As questões mais controversas podem estar fora da agenda da assembleia do Sínodo da Sinodalidade do próximo mês em Roma, mas não se engane: o encontro de 2 a 27 de outubro ainda pode levar a várias grandes mudanças que afetam a vida cotidiana na Igreja.

Os delegados do sínodo, que concluirá um processo sinodal global de quatro anos, provavelmente discutirão e possivelmente aprovarão propostas que abordam tudo, desde mulheres em posições de liderança até a capacidade das conferências episcopais nacionais de tomar decisões doutrinárias.

 

O potencial para mudanças de impacto permanece mesmo depois de o papa Francisco decidir  transferir tópicos controversos, como a possibilidade de ordenar mulheres diaconisas e a mudança de questões doutrinárias controversas, incluindo as relacionadas à sexualidade, para grupos de estudo especialmente dedicados e não para a assembleia sinodal como um todo.
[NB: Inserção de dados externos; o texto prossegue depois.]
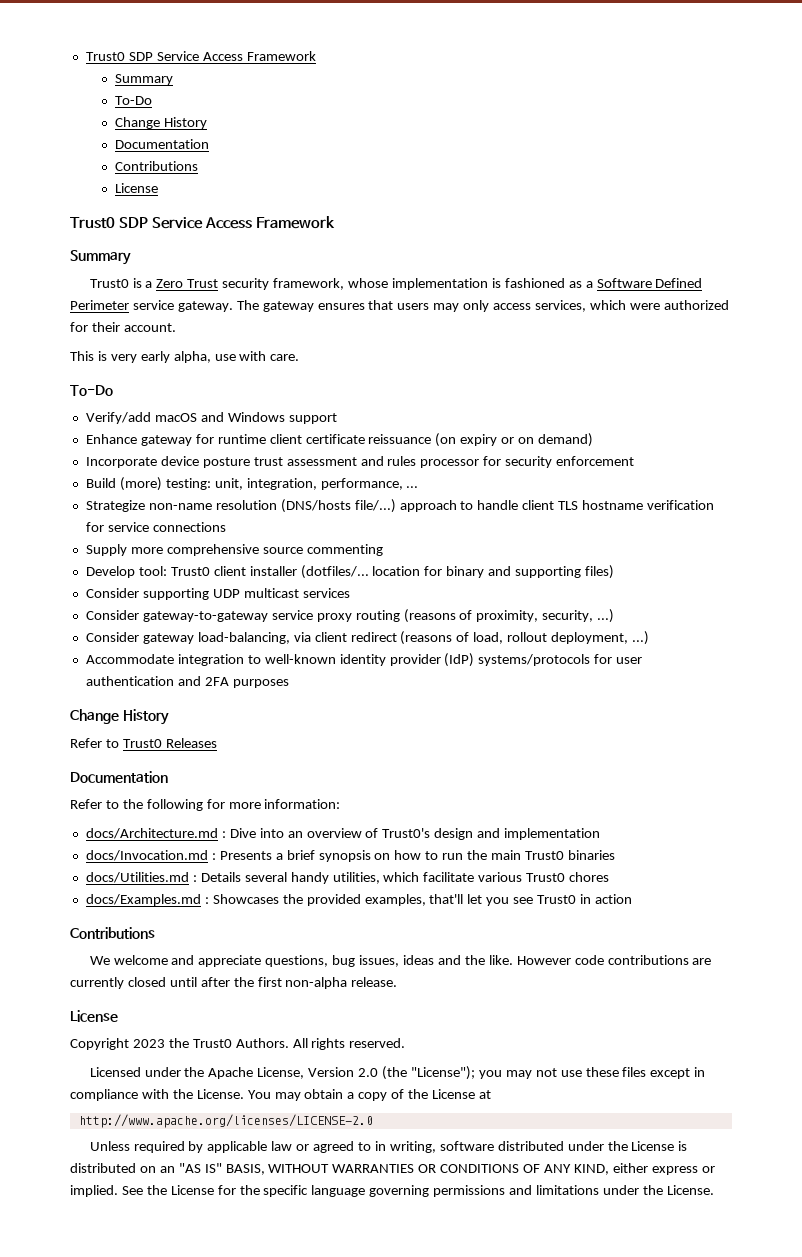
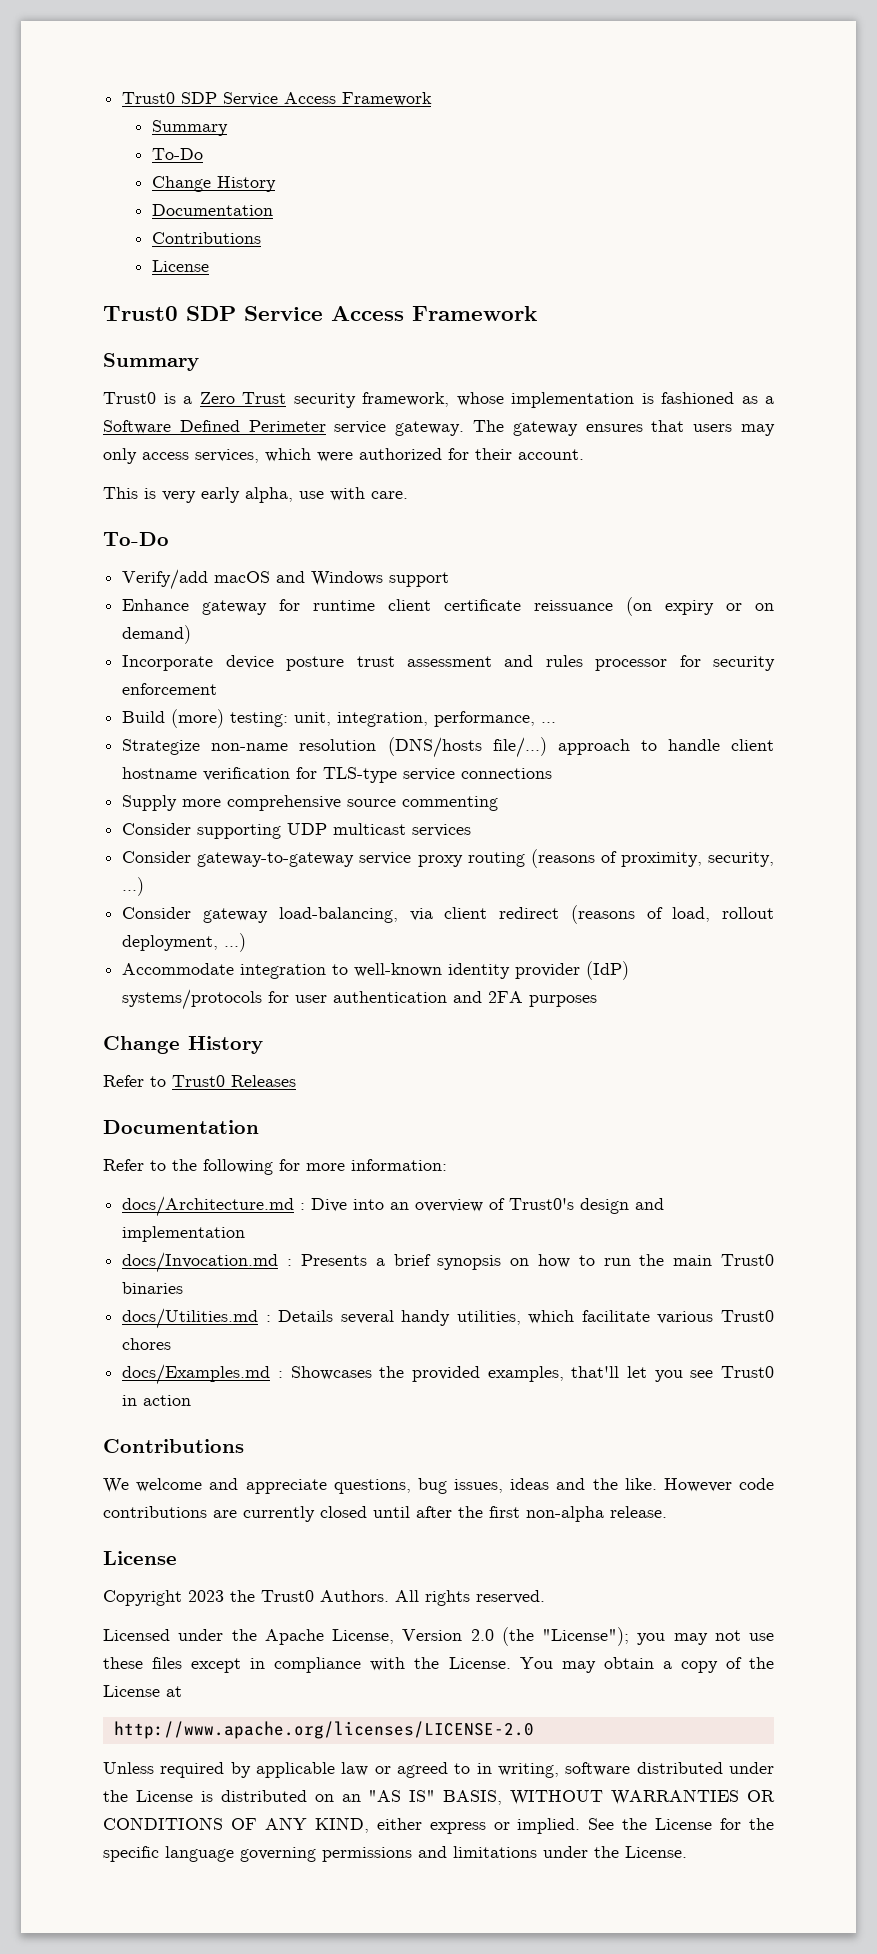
- Strategize non-name resolution (DNS/hosts file/...) approach to handle client TLS hostname verification for service connections
+ Strategize non-name resolution (DNS/hosts file/...) approach to handle client hostname verification for TLS-type service connections
- Develop tool: Trust0 client installer (dotfiles/... location for binary and supporting files)

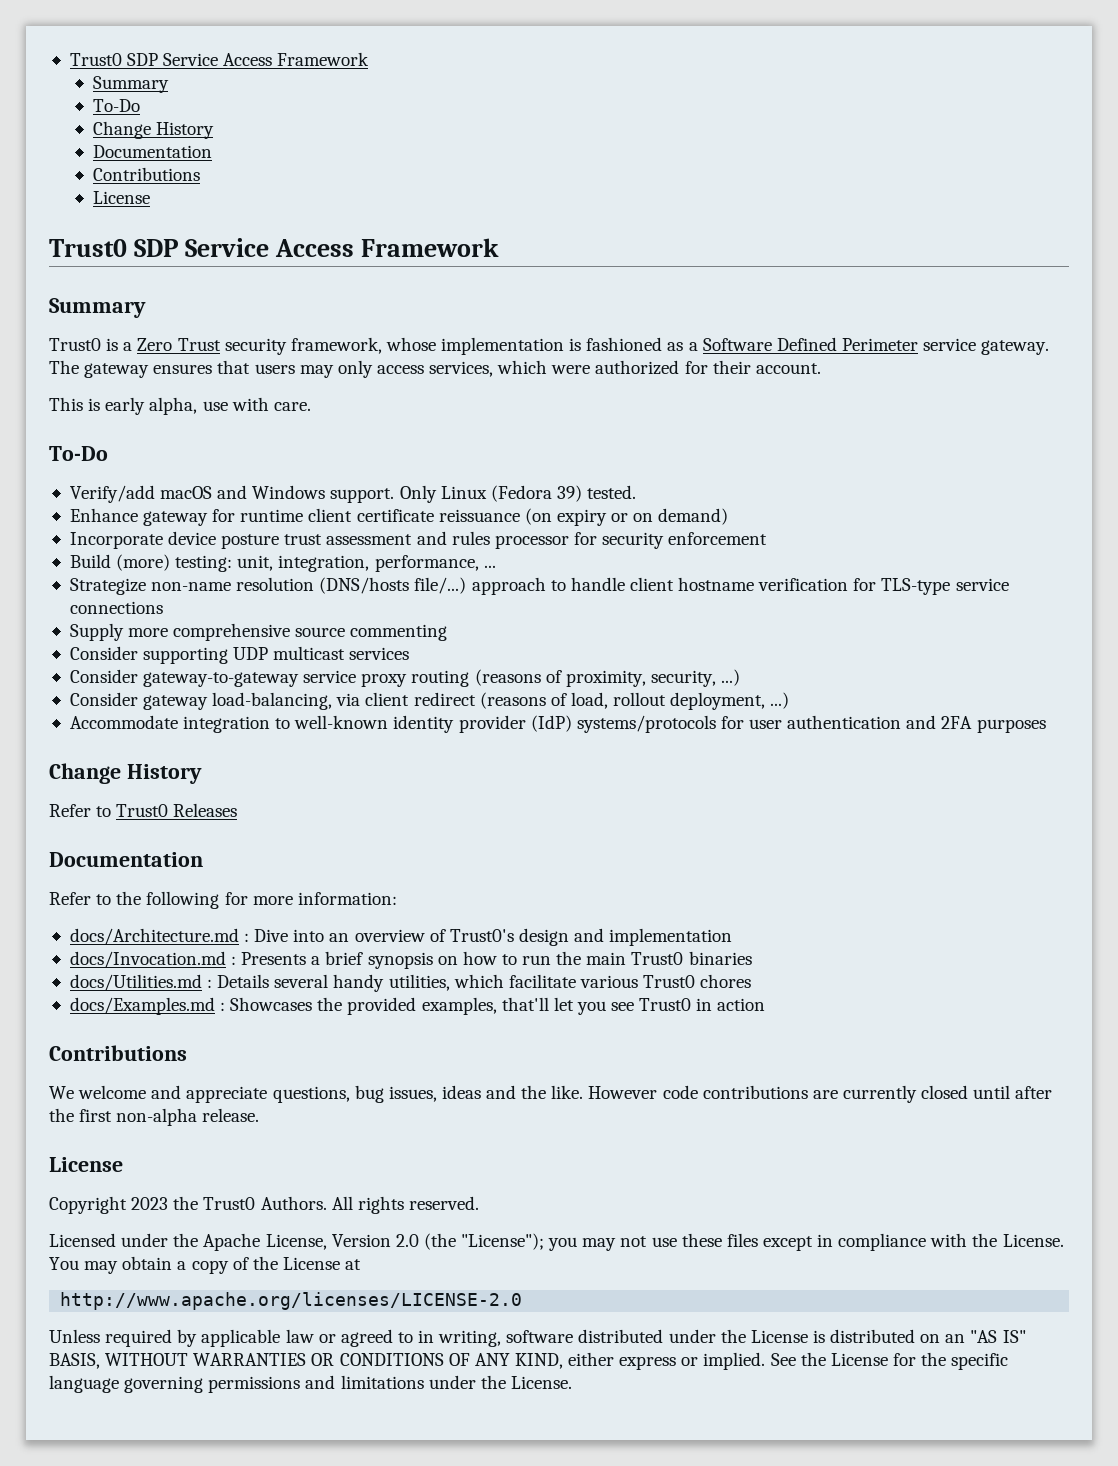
- This is very early alpha, use with care.
+ This is early alpha, use with care.
- Verify/add macOS and Windows support
+ Verify/add macOS and Windows support. Only Linux (Fedora 39) tested.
Tanto teólogos preocupados quanto ativistas ansiosos especularam que, ao se concentrar em tópicos mais fundamentais, como a tomada de decisões na vida da Igreja, o sínodo poderia realmente "abrir a porta" para esforços para mudar doutrinas e disciplinas específicas.

E enquanto participantes como o arcebispo de Viena, Áustria, dom Christoph cardeal Schönborn,  disseram que os tópicos específicos do sínodo "estão um pouco incertos", o documento que guiará as discussões de outubro, o Instrumentum Laboris, já inclui esboços iniciais de várias propostas concretas.

 

 

Mais de 360 delegados com direito a voto, incluindo, pelo segundo ano consecutivo, um número significativo de mulheres e homens leigos, discutirão essas propostas ao longo de outubro antes de votar num documento final. O papa Francisco levará esse texto em consideração antes de escrever sua própria doutrina pós-sinodal, a menos que ele decida simplesmente aceitar o documento final do Sínodo como magisterial, como permite uma recente mudança no direito canônico.

Seja qual for o caso, teremos um outubro muito mais importante do que aqueles que se concentram apenas em "questões polêmicas" levariam a acreditar.

Seguem abaixo sete maneiras concretas pelas quais o sínodo ainda pode mudar a Igreja.

 

 

 

1. Mulheres nos seminários — e em todos os outros lugares

Espere que o sínodo peça que as mulheres se envolvam mais nos seminários. Não como candidatas ao sacerdócio, mas como participantes vitais no processo de formação dos homens.

O Instrumentum Laboris fala sobre a importância de as mulheres terem acesso a papéis de "ensino e formação", o que permitiria que futuros padres e mulheres "cresçam em seu conhecimento mútuo e estima mútua e em sua capacidade de cooperar".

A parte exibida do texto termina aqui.